◆ DATASET CONTENT:
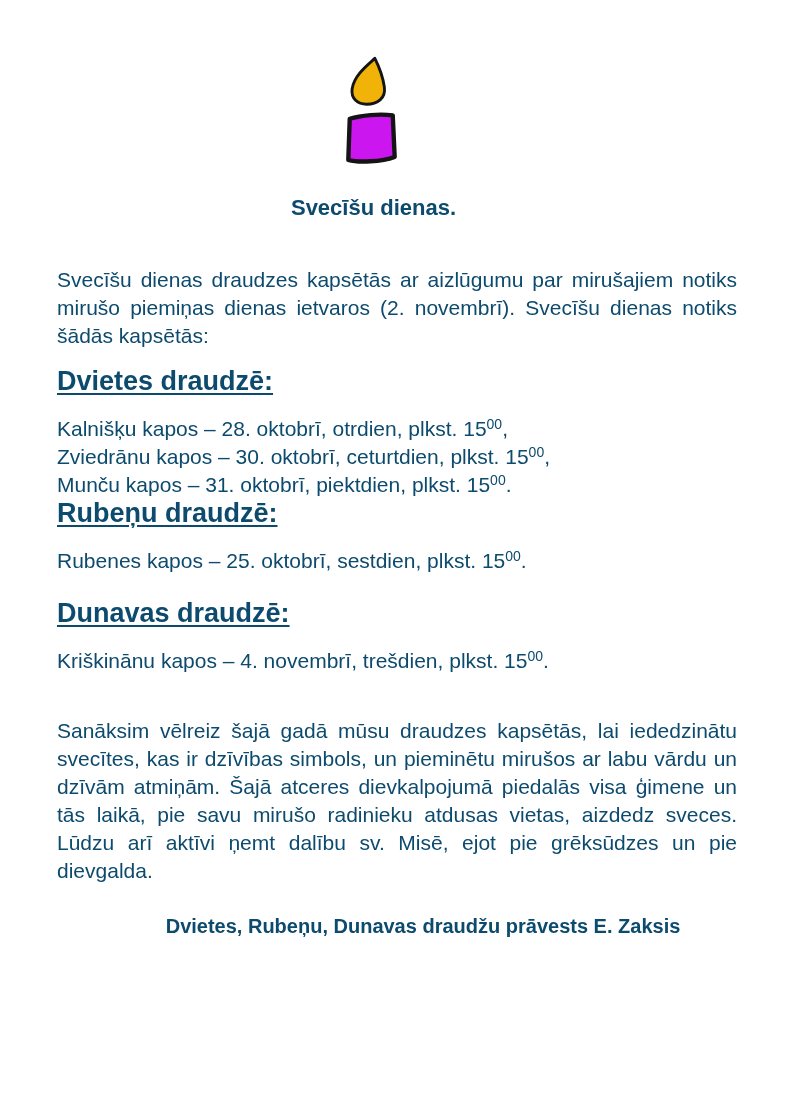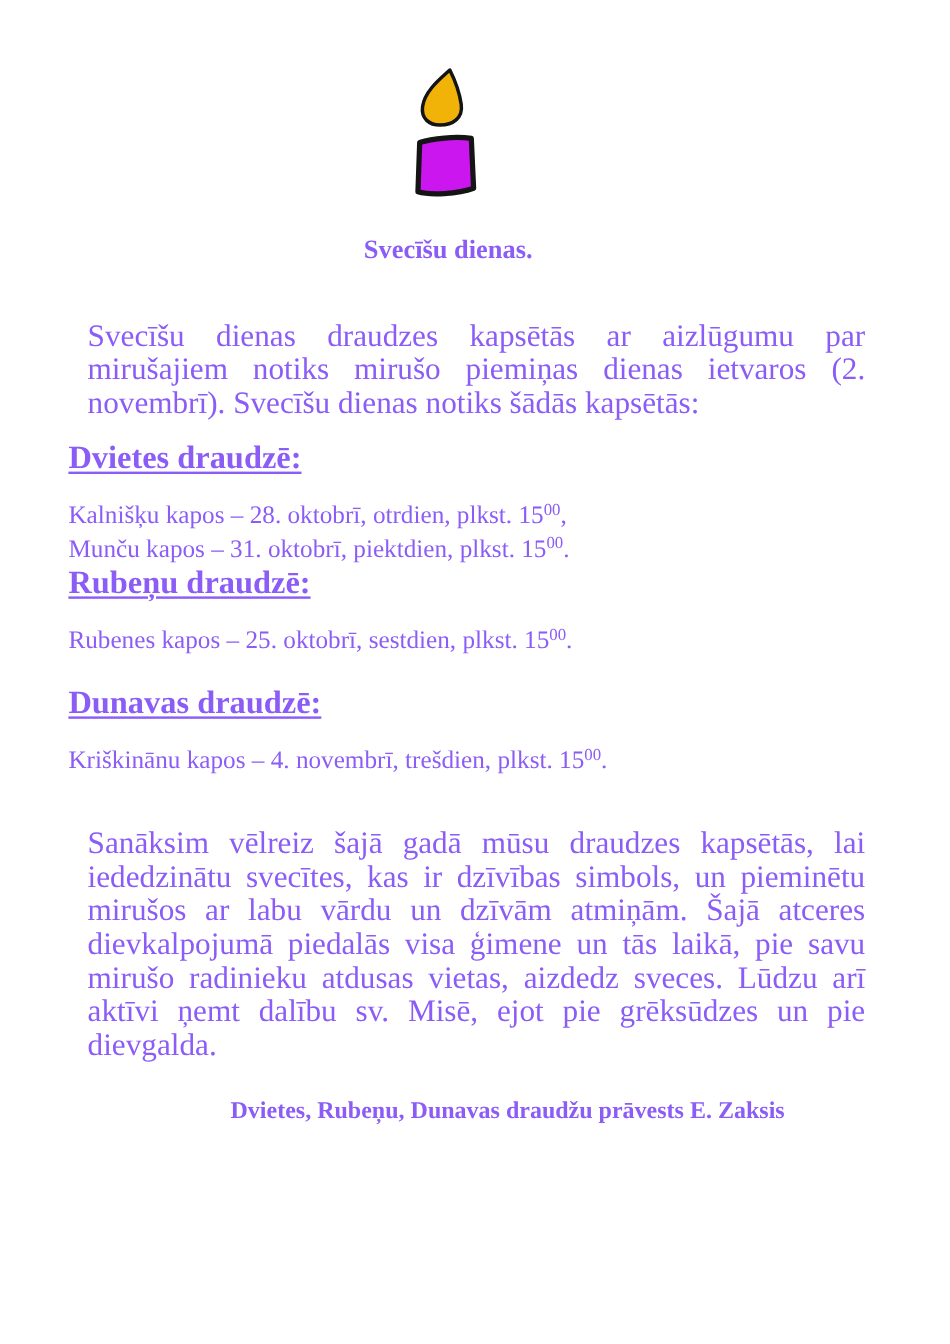--- a/index.html
+++ b/index.html
@@ -3,43 +3,43 @@
 <meta charset="utf-8">
 <style>
   html, body { margin: 0; padding: 0; background: #ffffff; }
   .page {
     position: relative;
     width: 792px;
     height: 1120px;
     box-sizing: border-box;
     padding: 0 55px 0 57px;
     background: #ffffff;
-    font-family: Liberation Serif, serif;
-    color: #8b5cf6;
+    font-family: Liberation Sans, sans-serif;
+    color: #0c4a6e;
     overflow: hidden;
   }
   .candle {
     display: block;
     margin: 54px auto 0;
     position: relative;
     left: -26px;
     width: 58px;
     height: 114px;
   }
   .title {
     margin: 26px 47px 0 0;
     text-align: center;
     font-size: 22px;
     line-height: 28px;
     font-weight: bold;
   }
   .para {
-    font-size: 26px;
+    font-size: 21px;
     line-height: 28px;
-    margin: 16px;
+    margin: 0;
     text-align: justify;
   }
   .intro { margin-top: 44px; }
   .closing { margin-top: 42px; }
   .heading {
     font-size: 27px;
     line-height: 28px;
     font-weight: bold;
     text-decoration: underline;
     text-decoration-thickness: 2px;
@@ -79,20 +79,21 @@
     <path d="M8 65 C 19 61.5, 39 59.5, 52.5 61.5 L 54.5 104.5 C 41 109.5, 16.5 110.5, 6.5 107.5 Z" stroke="#141414" stroke-width="4.5" stroke-linejoin="round" fill="#cb16ef"></path>
   </svg>
 
   <h1 class="title">Svecīšu dienas.</h1>
 
   <p class="para intro">Svecīšu dienas draudzes kapsētās ar aizlūgumu par mirušajiem notiks mirušo piemiņas dienas ietvaros (2. novembrī). Svecīšu dienas notiks šādās kapsētās:</p>
 
   <h2 class="heading heading-1">Dvietes draudzē:</h2>
   <div class="list">
     <p class="item"><span>Kalnišķu kapos – 28. oktobrī, otrdien, plkst. 15</span><span class="sup">00</span><span>,</span></p>
+    <p class="item"><span>Zviedrānu kapos – 30. oktobrī, ceturtdien, plkst. 15</span><span class="sup">00</span><span>,</span></p>
     <p class="item"><span>Munču kapos – 31. oktobrī, piektdien, plkst. 15</span><span class="sup">00</span><span>.</span></p>
   </div>
 
   <h2 class="heading heading-2">Rubeņu draudzē:</h2>
   <div class="list">
     <p class="item"><span>Rubenes kapos – 25. oktobrī, sestdien, plkst. 15</span><span class="sup">00</span><span>.</span></p>
   </div>
 
   <h2 class="heading heading-3">Dunavas draudzē:</h2>
   <div class="list">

◆ EXERCISE REQUIREMENTS: Show the lines in the entries above that include the string "text".

◆ COMPLETED EXERCISE:
     text-align: center;
     text-align: justify;
     text-decoration: underline;
     text-decoration-thickness: 2px;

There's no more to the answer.